Employers who value quality in CSS and markup will insist that their employees communicate, think through long-term implications, and document their work. Employers who see developers and designers as interchangeable commodities will hurry their workers along, resulting in bloated codebases that lead intelligent people to blame best practices instead of work processes.

Great perspective, in my opinion, on organizational structure and effects on code. It’s always talked about how John or Jane Doe developer impacted the codebase, but people outside of the engineering department have an effect too. And that impact is not often talked about (or even perceived).

The Year In Design by Zeldman

90 percent of design is typography.
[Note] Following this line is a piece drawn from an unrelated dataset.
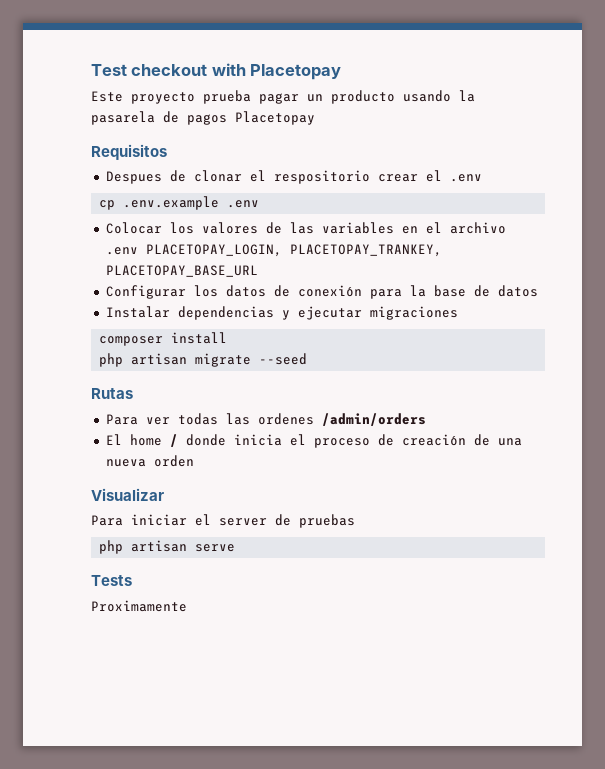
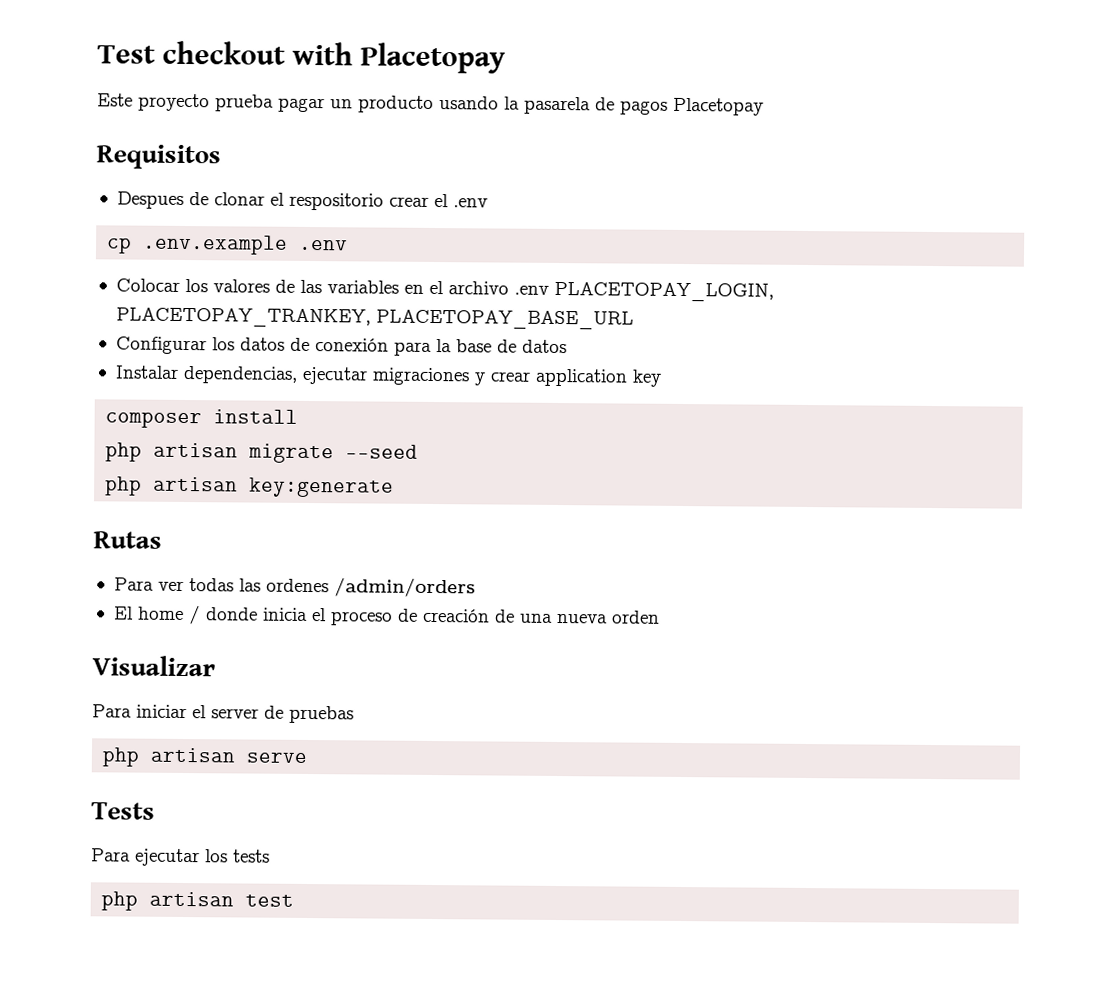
[177,306,290,320] dependencias y -> [182,365,298,384] dependencias,
(458, 313) none -> [473,368,662,387] y crear application key
(308, 359) none -> [105,476,395,498] // php artisan key:generate
[91,600,187,612] Proximamente -> [91,848,270,867] [101,891,295,911] Para ejecutar los tests // php artisan test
And the other 90 percent is whitespace. Style is the servant of brand and content. Style without purpose is noise.

Rediscovering this with the renewed interest in speed, basic page structure semantics, JavaScript fatigue, etc.

One illustration or original photo beats 100 stock images.

With the ubiquity of people being online, they see everything across the Internet (especially the younger generation) so if you’re not unique, they’ll notice. If you’re bland, they’ll notice

Nobody waits. Speed is to today’s design what ornament was to yesterday’s.

This is an interesting observation. I feel like it puts into words this nagging feeling I’ve had the last few months: speed is design. On the web, speed is just as much a part of the design as the grid or typography. In many cases, I think some people would prefer the speed and simplicity of vanilla HTML markup over giant JavaScript apps when all they need to see or read is a few dozen lines of text.